Recently we treated the acoustic eigenproblem of the rigid walled rectangular room. In the Rigid Walled Room Revisited - Part 1, 2, 3 episodes we studied how to compute highly accurate solutions, with resonance frequency accuracy within $0.003$ $\text{cent}$ and eigenmode accuracy within $0.001$ $\text{dB}$. In the context of a realistically shaped room, the rectangular room acts as a benchmark system: we can carry what we learned in terms of effective solver parameters for the rectangular room over to the realistic room, knowing that those parameters provide good accuracy, much like we discussed in the The FEM Pipeline episode.

In this episode we will do just that: we will solve the eigenproblem for the realistically shaped room by using what we learned from the rectangular room eigenproblem.

Project Files

All the files used for this project are available at the repositories below:

• Home Studio 4.

The Meshing

As we discussed in many other episodes, typically we choose our mesh size $s$ according to this rule of thumb:

$$ s < \frac{\lambda}{10} = \frac{c}{10f}$$

Where $c$ is the phase speed of sound in the medium and $f$ is the frequency of the simulation. Let’s say that we want to search for the $10$ lowest eigenfrequencies and eigenfunctions. Then we need a mesh size $s$ that is appropriate for the highest eigenfrequency. But wait, we are trying to solve for the eigenfrequencies! So we do not know them yet. How can we set an appropriate mesh size to solve for eigenfrequencies we do not know?

This is where the rectangular room comes into rescue again. Our realistic room is very close to a rectangular room in shape, so we should expect it to behave somewhat similar. The rough dimensions of our room are roughly $4.36$ $\text{m}$ by $2.80$ $\text{m}$ by $2.25$ $\text{m}$. We can use these sizes, and assume a speed of sound of $343$ $\frac{\text{m}}{\text{s}}$ (appropriate for air at $20$ $\text{°C}$) to compute the resonance frequencies just as in the Acoustic Modes of a Rectangular Room episode. The results are as follows:

Mode Number	Mode Frequency $\left[\text{Hz}\right]$
$1$	$0$
$2$	$39.33$
$3$	$61.25$
$4$	$72.79$
$5$	$76.22$
$6$	$78.67$
$7$	$85.77$
$8$	$97.78$
$9$	$99.70$
$10$	$105.40$

Based on the results above, we expect a maximum frequency around $105$ $\text{Hz}$. We can calibrate our mesh size $s$ around this value.

But before going ahead and do just that, what we would do if our system was nothing like a rectangular room?

In that case, we could proceed as follows.

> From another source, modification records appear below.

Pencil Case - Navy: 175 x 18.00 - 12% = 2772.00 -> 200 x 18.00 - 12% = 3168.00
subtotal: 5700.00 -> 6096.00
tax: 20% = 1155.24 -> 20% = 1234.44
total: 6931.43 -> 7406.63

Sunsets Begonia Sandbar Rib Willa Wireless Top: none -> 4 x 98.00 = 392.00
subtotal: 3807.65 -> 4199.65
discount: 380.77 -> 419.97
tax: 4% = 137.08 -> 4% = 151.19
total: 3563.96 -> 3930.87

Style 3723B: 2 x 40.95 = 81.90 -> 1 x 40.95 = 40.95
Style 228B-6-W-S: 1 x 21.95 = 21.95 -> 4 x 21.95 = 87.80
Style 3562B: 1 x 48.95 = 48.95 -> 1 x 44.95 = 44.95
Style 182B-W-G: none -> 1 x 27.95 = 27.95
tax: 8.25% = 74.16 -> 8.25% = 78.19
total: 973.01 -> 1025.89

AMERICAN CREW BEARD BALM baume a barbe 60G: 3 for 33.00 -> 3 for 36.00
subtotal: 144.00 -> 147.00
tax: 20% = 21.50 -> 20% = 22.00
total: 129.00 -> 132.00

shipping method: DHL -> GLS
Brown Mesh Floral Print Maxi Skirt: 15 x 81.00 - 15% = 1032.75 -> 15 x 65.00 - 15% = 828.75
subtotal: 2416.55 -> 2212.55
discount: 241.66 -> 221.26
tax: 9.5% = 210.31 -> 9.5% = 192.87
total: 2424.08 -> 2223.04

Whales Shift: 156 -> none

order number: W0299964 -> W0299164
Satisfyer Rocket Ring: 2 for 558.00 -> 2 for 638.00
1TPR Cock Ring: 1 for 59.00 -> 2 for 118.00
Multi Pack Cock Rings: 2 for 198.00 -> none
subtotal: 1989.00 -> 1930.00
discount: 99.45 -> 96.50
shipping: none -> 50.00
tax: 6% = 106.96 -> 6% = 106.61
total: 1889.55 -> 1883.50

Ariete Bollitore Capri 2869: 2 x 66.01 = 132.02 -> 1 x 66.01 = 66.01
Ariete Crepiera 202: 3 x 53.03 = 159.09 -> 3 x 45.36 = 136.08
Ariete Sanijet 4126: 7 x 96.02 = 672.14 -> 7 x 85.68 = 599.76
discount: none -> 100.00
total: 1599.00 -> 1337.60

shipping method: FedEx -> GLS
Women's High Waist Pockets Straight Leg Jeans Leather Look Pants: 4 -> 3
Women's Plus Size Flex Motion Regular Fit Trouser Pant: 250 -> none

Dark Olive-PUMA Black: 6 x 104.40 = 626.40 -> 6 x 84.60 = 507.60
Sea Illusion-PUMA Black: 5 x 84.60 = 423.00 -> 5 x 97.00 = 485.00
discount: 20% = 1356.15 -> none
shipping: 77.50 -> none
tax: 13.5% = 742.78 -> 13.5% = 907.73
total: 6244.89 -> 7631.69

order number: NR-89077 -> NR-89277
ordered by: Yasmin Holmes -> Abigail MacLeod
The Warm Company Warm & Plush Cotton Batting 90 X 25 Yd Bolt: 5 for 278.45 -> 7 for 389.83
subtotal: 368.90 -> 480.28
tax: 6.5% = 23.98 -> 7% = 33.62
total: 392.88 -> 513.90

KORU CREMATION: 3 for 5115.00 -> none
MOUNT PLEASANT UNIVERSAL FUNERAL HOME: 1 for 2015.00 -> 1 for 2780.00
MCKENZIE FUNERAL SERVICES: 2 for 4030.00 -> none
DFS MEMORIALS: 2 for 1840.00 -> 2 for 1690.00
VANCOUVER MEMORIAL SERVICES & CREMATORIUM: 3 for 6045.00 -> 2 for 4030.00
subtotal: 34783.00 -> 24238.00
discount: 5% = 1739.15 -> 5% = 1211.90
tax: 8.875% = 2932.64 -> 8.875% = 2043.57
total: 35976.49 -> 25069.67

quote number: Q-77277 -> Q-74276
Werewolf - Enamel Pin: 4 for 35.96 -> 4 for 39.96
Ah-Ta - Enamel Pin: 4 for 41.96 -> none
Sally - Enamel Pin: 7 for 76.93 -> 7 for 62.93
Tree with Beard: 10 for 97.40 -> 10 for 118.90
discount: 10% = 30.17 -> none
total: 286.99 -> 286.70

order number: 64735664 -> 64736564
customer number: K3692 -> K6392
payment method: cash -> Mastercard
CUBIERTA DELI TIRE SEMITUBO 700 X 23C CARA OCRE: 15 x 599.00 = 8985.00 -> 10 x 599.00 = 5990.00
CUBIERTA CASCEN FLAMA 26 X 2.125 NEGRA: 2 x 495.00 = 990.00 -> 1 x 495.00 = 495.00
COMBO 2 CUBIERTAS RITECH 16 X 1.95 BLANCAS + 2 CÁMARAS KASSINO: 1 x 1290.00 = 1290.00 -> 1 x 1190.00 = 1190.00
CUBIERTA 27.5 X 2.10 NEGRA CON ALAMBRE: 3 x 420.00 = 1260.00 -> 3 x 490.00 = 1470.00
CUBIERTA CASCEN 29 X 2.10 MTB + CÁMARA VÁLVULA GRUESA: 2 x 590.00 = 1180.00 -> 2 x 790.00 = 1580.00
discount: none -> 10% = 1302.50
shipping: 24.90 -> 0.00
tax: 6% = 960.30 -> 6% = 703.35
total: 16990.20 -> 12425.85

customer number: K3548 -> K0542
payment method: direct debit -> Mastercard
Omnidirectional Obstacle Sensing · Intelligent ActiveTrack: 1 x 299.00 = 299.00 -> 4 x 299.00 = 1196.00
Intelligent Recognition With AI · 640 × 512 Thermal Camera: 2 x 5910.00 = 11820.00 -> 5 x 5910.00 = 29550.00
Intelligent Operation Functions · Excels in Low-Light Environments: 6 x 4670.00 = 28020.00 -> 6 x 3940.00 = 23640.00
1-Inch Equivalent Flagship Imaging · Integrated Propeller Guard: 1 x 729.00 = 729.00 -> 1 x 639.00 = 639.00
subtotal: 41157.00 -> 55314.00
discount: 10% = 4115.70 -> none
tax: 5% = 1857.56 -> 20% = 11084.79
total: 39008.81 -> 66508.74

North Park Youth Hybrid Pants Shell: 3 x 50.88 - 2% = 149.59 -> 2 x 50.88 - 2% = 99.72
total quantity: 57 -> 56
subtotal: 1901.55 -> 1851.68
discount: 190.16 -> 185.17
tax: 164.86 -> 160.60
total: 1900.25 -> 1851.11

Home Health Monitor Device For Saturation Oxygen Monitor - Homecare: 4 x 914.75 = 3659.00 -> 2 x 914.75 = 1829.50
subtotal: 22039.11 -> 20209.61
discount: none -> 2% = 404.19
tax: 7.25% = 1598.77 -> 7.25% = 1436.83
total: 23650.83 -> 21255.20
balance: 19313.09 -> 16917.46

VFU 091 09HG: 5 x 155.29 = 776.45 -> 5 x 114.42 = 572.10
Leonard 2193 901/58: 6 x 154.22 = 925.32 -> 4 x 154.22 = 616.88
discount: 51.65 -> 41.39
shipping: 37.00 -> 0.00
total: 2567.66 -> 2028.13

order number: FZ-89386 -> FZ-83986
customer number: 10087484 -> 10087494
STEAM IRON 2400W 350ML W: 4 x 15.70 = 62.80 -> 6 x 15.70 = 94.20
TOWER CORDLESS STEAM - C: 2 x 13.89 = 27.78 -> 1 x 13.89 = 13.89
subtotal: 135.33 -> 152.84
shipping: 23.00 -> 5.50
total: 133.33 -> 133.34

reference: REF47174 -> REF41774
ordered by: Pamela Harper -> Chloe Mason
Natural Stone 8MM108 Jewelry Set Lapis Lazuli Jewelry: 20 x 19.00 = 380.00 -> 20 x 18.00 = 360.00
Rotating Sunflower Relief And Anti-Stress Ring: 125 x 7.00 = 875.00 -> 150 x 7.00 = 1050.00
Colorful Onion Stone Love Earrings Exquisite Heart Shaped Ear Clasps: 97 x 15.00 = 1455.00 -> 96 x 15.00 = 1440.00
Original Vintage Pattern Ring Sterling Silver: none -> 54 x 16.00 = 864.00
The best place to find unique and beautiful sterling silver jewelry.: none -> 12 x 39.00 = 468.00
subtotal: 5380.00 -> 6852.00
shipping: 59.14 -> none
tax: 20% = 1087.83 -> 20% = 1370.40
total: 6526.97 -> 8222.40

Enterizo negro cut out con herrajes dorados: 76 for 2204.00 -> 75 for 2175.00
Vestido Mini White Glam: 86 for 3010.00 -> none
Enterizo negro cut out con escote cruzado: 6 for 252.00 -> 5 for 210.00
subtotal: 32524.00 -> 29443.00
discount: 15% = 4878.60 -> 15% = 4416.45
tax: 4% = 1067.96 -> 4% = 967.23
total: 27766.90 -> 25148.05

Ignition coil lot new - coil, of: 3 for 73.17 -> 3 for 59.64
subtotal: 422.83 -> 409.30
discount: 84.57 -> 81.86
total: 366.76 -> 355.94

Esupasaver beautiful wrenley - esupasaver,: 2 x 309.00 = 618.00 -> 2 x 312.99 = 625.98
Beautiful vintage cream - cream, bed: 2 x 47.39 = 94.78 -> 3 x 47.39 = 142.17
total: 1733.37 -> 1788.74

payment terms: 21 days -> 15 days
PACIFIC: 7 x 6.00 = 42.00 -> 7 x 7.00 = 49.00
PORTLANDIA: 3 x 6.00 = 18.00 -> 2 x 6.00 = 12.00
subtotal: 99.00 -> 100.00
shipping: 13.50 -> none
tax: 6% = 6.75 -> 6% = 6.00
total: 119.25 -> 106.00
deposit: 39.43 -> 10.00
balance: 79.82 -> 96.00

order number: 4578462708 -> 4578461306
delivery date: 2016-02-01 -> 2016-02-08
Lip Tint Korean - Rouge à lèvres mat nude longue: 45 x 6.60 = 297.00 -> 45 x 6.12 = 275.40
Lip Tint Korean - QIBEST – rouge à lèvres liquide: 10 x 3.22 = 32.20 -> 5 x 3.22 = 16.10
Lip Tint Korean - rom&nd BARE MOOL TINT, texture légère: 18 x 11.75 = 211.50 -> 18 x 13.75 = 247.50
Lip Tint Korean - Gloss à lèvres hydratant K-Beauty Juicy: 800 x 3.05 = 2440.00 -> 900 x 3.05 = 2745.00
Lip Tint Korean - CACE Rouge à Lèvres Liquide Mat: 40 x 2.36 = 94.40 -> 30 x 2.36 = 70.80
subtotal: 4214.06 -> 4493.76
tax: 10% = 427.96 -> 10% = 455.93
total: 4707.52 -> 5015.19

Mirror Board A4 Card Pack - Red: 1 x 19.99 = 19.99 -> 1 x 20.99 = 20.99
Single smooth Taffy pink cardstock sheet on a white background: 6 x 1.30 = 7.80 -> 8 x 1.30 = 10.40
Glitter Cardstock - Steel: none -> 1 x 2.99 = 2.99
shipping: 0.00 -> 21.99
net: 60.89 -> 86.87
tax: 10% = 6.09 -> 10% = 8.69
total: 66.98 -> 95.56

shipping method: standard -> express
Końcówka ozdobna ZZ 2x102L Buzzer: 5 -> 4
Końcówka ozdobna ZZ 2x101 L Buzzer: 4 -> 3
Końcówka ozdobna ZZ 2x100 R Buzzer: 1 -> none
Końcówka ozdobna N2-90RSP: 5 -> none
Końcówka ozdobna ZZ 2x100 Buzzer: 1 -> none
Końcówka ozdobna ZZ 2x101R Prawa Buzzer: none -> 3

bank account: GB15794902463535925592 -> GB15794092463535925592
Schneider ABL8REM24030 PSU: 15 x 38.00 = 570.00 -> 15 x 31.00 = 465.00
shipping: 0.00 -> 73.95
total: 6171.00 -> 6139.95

Put a bounding box on our system and calculate the eigenfrequencies of the bounding box you are interested in searching for (in this case, the first $10$). Then, apply a good safety margin by calibrating $s$ for a higher frequency with respect the highest eigenfrequency you found. It is hard to say what a good margin is, but the mesh size should not be higher than that associated with the highest bounding box eigenfrequency. If you are not sure your mesh size is appropriate, run the study with few sizes. If, from going to a smaller size, the results are essentially the same as those with a bigger size, than you are good. If the result changes, keep on testing smaller sizes until the results settle.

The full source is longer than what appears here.